Эрудированная бабушка Маргарита Васильевна умело удерживала интерес немногочисленных слушателей. В прошлом она преподавала литературу, потому сохранила в памяти несметное количество стихов и рассказов. Полуночные литературные чтения скоро вошли в привычку.
Мы засыпали с правильными мыслями и просыпались в добром расположении духа. Лучшего начала дня для больного человека не придумаешь. Для здорового тоже. Важность словесной поддержки я оценила в полной мере. Опасаясь её потерять, после выписки престарелой интеллигентки перехватила творческую инициативу. Поэтические вечера, похожие на театр одного актёра, успешно продолжились.
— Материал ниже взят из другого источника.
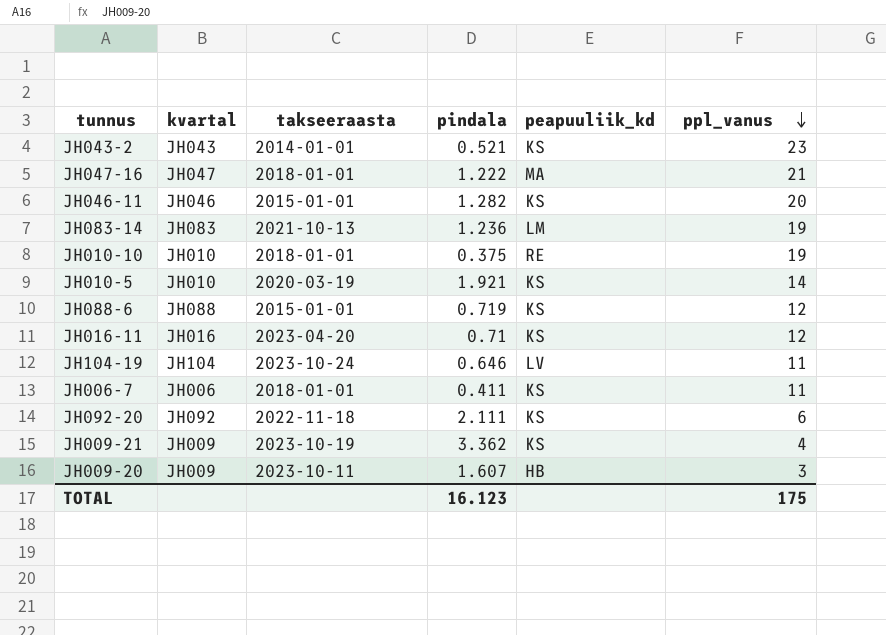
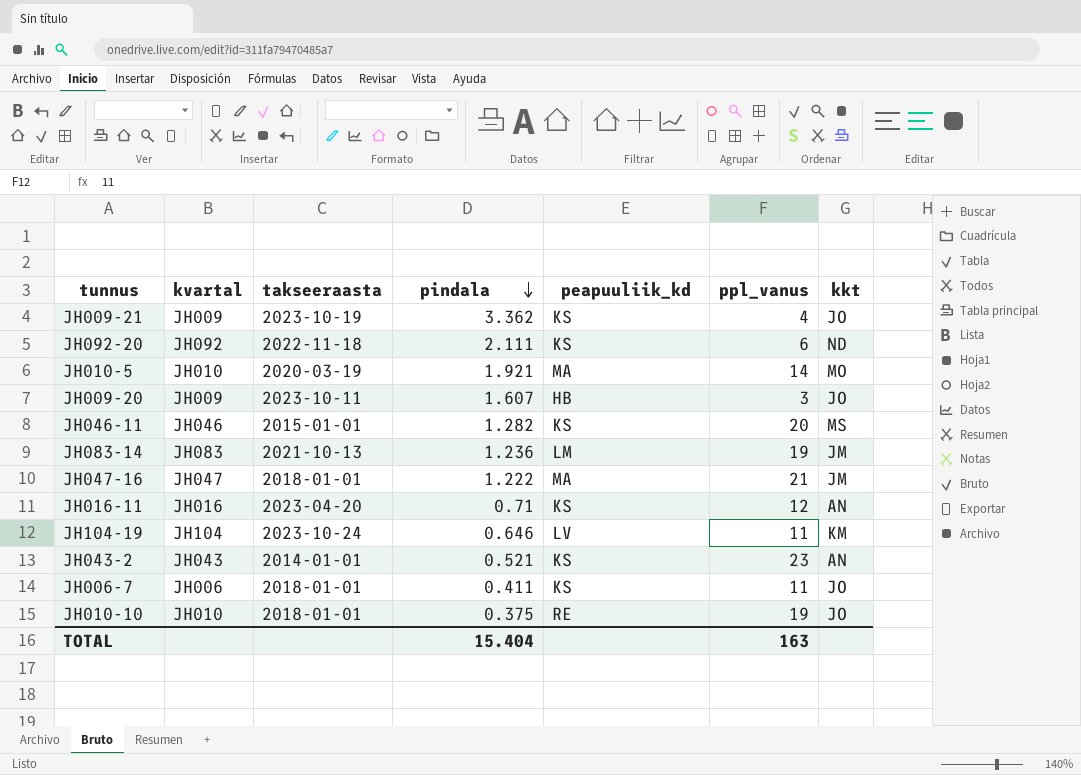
row order: ppl_vanus descending -> pindala descending
column kkt | position: none -> 7
row JH088-6: JH088 | 2015-01-01 | 0.719 | KS | 12 -> none
JH010-5 | peapuuliik_kd: KS -> MA
TOTAL | pindala: 16.123 -> 15.404
TOTAL | ppl_vanus: 175 -> 163

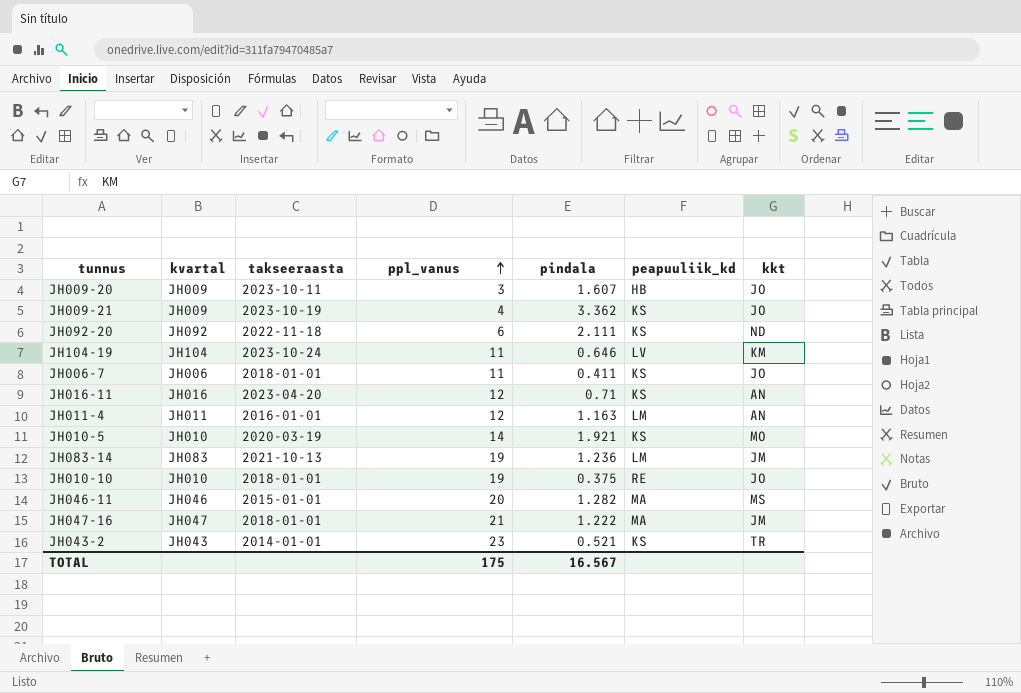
row order: pindala descending -> ppl_vanus ascending
column ppl_vanus | position: 6 -> 4
row JH011-4: none -> JH011 | 2016-01-01 | 12 | 1.163 | LM | AN
JH010-5 | peapuuliik_kd: MA -> KS
JH046-11 | peapuuliik_kd: KS -> MA
JH043-2 | kkt: AN -> TR
TOTAL | ppl_vanus: 163 -> 175
TOTAL | pindala: 15.404 -> 16.567

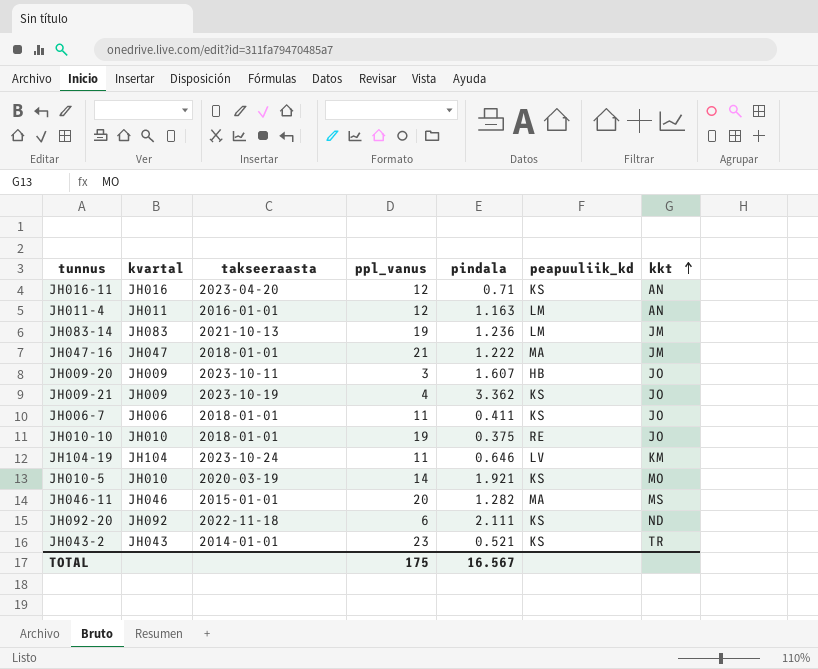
row order: ppl_vanus ascending -> kkt ascending

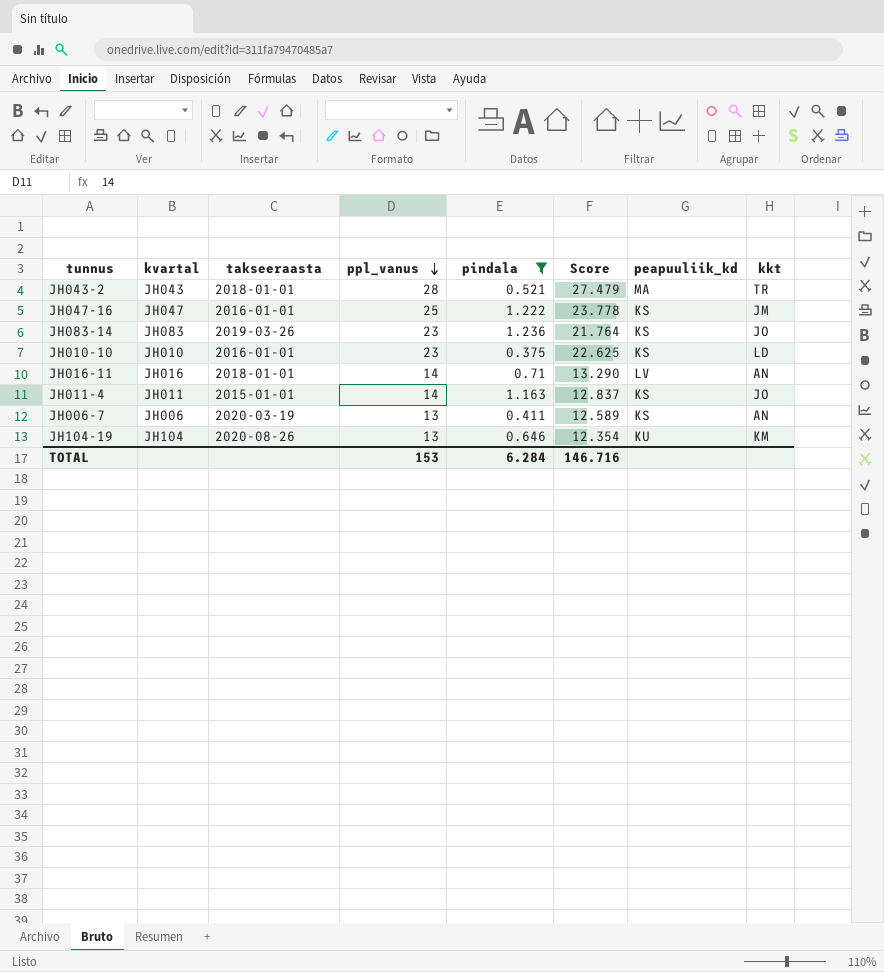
filter: none -> pindala <= 1.236
row order: kkt ascending -> ppl_vanus descending
column Score | formula: none -> [ppl_vanus] - [pindala]
JH043-2 | takseeraasta: 2014-01-01 -> 2018-01-01
JH043-2 | ppl_vanus: 23 -> 28
JH043-2 | peapuuliik_kd: KS -> MA
JH047-16 | takseeraasta: 2018-01-01 -> 2016-01-01
JH047-16 | ppl_vanus: 21 -> 25
JH047-16 | peapuuliik_kd: MA -> KS
JH083-14 | takseeraasta: 2021-10-13 -> 2019-03-26
JH083-14 | ppl_vanus: 19 -> 23
JH083-14 | peapuuliik_kd: LM -> KS
JH083-14 | kkt: JM -> JO
JH010-10 | takseeraasta: 2018-01-01 -> 2016-01-01
JH010-10 | ppl_vanus: 19 -> 23
JH010-10 | peapuuliik_kd: RE -> KS
JH010-10 | kkt: JO -> LD
JH016-11 | takseeraasta: 2023-04-20 -> 2018-01-01
JH016-11 | ppl_vanus: 12 -> 14
JH016-11 | peapuuliik_kd: KS -> LV
JH011-4 | takseeraasta: 2016-01-01 -> 2015-01-01
JH011-4 | ppl_vanus: 12 -> 14
JH011-4 | peapuuliik_kd: LM -> KS
JH011-4 | kkt: AN -> JO
JH006-7 | takseeraasta: 2018-01-01 -> 2020-03-19
JH006-7 | ppl_vanus: 11 -> 13
JH006-7 | kkt: JO -> AN
JH104-19 | takseeraasta: 2023-10-24 -> 2020-08-26
JH104-19 | ppl_vanus: 11 -> 13
JH104-19 | peapuuliik_kd: LV -> KU
TOTAL | ppl_vanus: 175 -> 153
TOTAL | pindala: 16.567 -> 6.284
Я пробовала улыбаться и очень хотела поправиться. Настрой перед операцией был спокойным и немножко лиричным: непременно выберусь! Не все пути пройдены, не всё сделано и сказано.
К моему исцелению приложил руку лучший нейрохирург больницы. Сомнений в его знаниях, умениях, опыте не было, я почти боготворила спасителя – он мог вернуть нормальную жизнь. Одной не справиться.
В то прозрачно-серое утро весенняя мелкоснежная зябкость слилась с прохладой и белизной операционного стола. Потом над головой, словно размноженное солнце, вспыхнула ослепляющая гроздь круглых ламп. От них приятно веяло теплом. Медленно погружаясь в наркоз, я однозначно отвечала на вопросы анестезиолога и вскользь думала о горячем чае с шоколадкой. До ожидаемой белой полосы оставалось чуть-чуть.